A banalidade da violência e a ruptura de
valores demonstram, provavelmente, certa
dissolução da lei, do limite e do bom senso e daí a necessidade excessiva de
diretrizes médicas e comportamentais. Ante o bizarro crime ocorrido, em 2011,
na escola em Realengo (Rio de Janeiro) a mídia clamou por uma causa para aquele
ato nefasto e os telejornais pareciam tomados pelo ímpeto de examinar,
esquadrinhar, o que motivou o crime. Colocaram
em pauta se o que ocorreu naquela escola deveria ser contado às crianças ou
não, ––– possivelmente alguns pais devem ter enviado e-mails para saber se
contavam ou não aos filhos. Não devemos nos poupar quanto ao que é trágico e
tétrico, pois tanto o indivíduo quanto uma civilização avançam a partir de seus
erros.
Já
quiseram condenar os games como causa da agressividade juvenil, depois surgiu
alguma pesquisa de qualquer respeitável universidade americana postulando que
os games canalizam, desopilam, a agressividade. Parece tolo este exemplo, mas
houve época em que o videogame ganhou ares de vilão do bom comportamento
juvenil. Antes houvera o rock n’ roll e o temível corruptor de hordas juvenis:
o onanismo.
Após
eleger o algoz, o vilão, sobrevém breve alívio ao mal-estar experimentado pela
sociedade, mas, à surdina, o incômodo torna a crescer e aparecerá como
aberração ou sintoma do que não se suporta reconhecer. E novos vilões serão
fustigados pelo psicologismo televisivo. As investidas do fatigado discurso politicamente correto buscam eliminar
o que de desviante e podre há em qualquer sociedade; e as regras pululam como forma de sanear a difícil
convivência moderna.
Há
cinco anos trabalho com um grupo terapêutico ( psicoterapia de grupo) de
dependentes químicos, sobretudo alcoolistas; e agora, mais que nunca, julgo
impossível forçar o dependente químico a se tratar, a largar o uso.

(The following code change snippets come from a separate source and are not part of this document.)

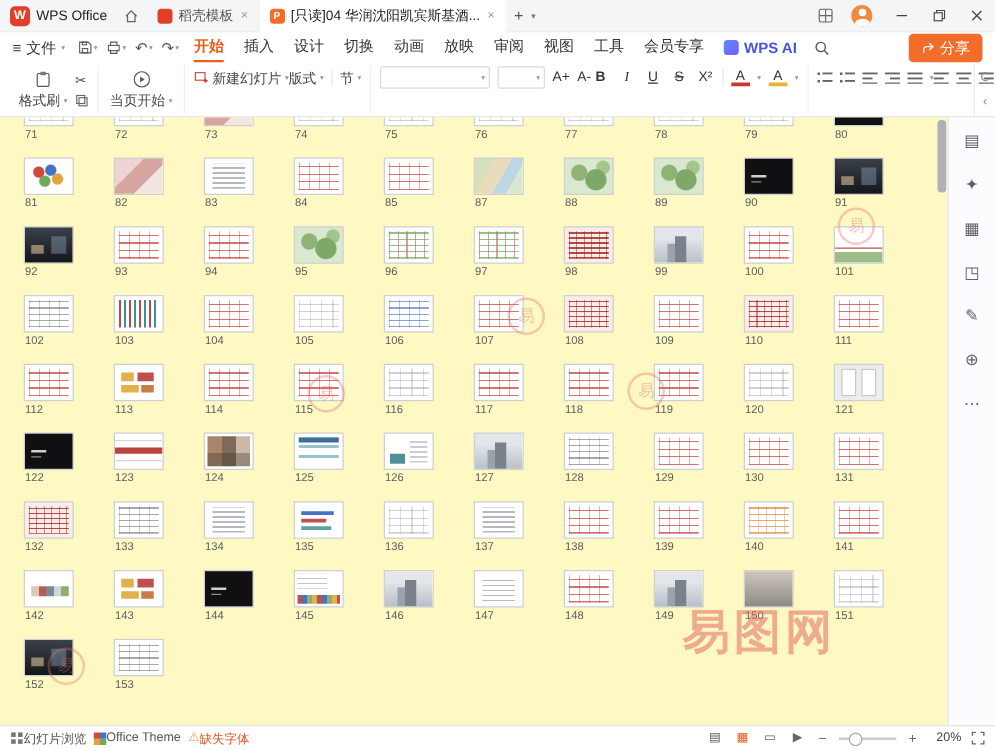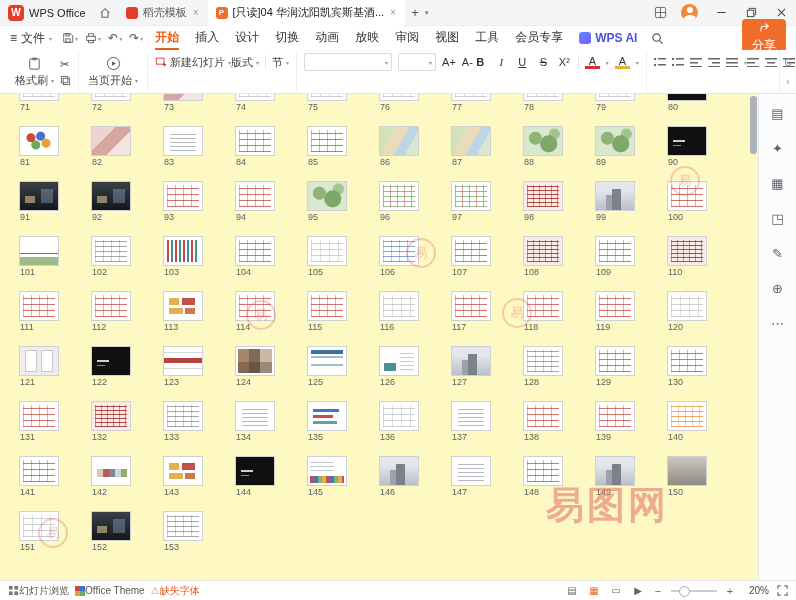--- a/index.html
+++ b/index.html
@@ -39,7 +39,7 @@
   .ai-cube{width:12px;height:12px;border-radius:3px;background:linear-gradient(135deg,#5a8bff,#7a5cff);}
   .ai-txt{font-weight:bold;color:#4a53e0;font-size:12px;}
   .searchbtn{margin-left:14px;cursor:pointer;display:flex;align-items:center;}
-  .sharebtn{margin-left:auto;display:flex;align-items:center;gap:4px;background:#f26d2a;color:#fff;border-radius:4px;padding:3px 10px;font-size:12px;cursor:pointer;flex-direction:column;}
+  .sharebtn{margin-left:auto;display:flex;align-items:center;gap:4px;background:#f26d2a;color:#fff;border-radius:4px;padding:3px 10px;font-size:12px;cursor:pointer;}
 
   
   .ribbon{position:absolute;top:50px;left:0;right:0;height:44px;background:#fff;border-bottom:1px solid #e3e4e6;display:flex;align-items:stretch;padding:2px 18px 2px 6px;box-sizing:border-box;}

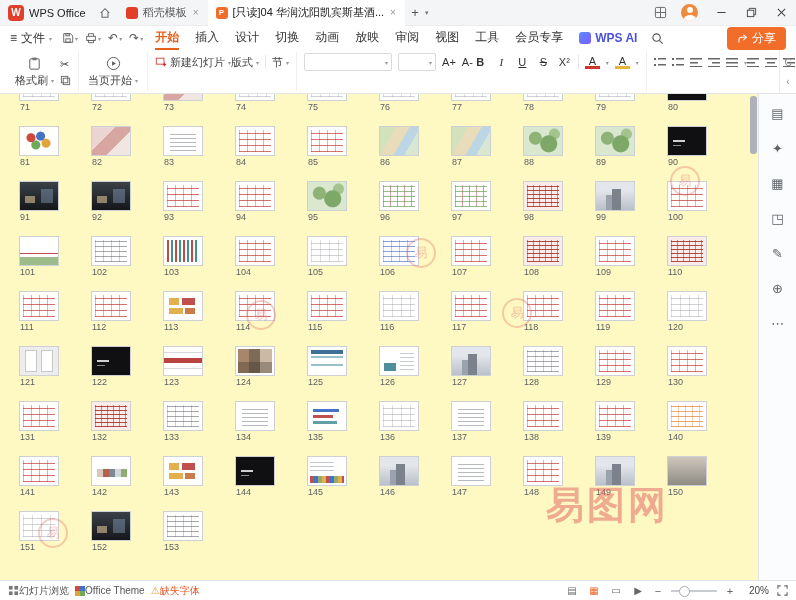--- a/index.html
+++ b/index.html
@@ -463,10 +463,6 @@
         </div>
         <div class="slide-cell">
           <div class="thumb k-sc"></div>
-          <div class="num">86</div>
-        </div>
-        <div class="slide-cell">
-          <div class="thumb k-sc"></div>
           <div class="num">87</div>
         </div>
         <div class="slide-cell">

O trabalho
é árduo, pois devemos considerar que a droga tem uma função de suplência na
economia psíquica do sujeito dependente e que ela não vai ser, simplesmente, removida
por repreensões ou considerações utilitaristas de saúde. Desse modo, mesmo que haja um padrão
no trabalho em grupo, cada usuário deve ter sua história pessoal considerada e
que a equipe coordenadora suporte as recaídas e infortúnios do percurso de cada
usuário no grupo terapêutico.
Regras
e restrições excessivas, totalitaristas, nunca suprimiram a subversão e a
capacidade de sonhar ––– manifestações reativas ao achatamento das paixões e da
singularidade.
E
se o crack for mais uma pústula social, sinal de tropeço nas relações, ocaso do
esplêndido desenvolvimento moderno?
¹ Crack, em inglês, significa também quebra, ruptura etc
* Crônica publicada no Cinform Online em 2011.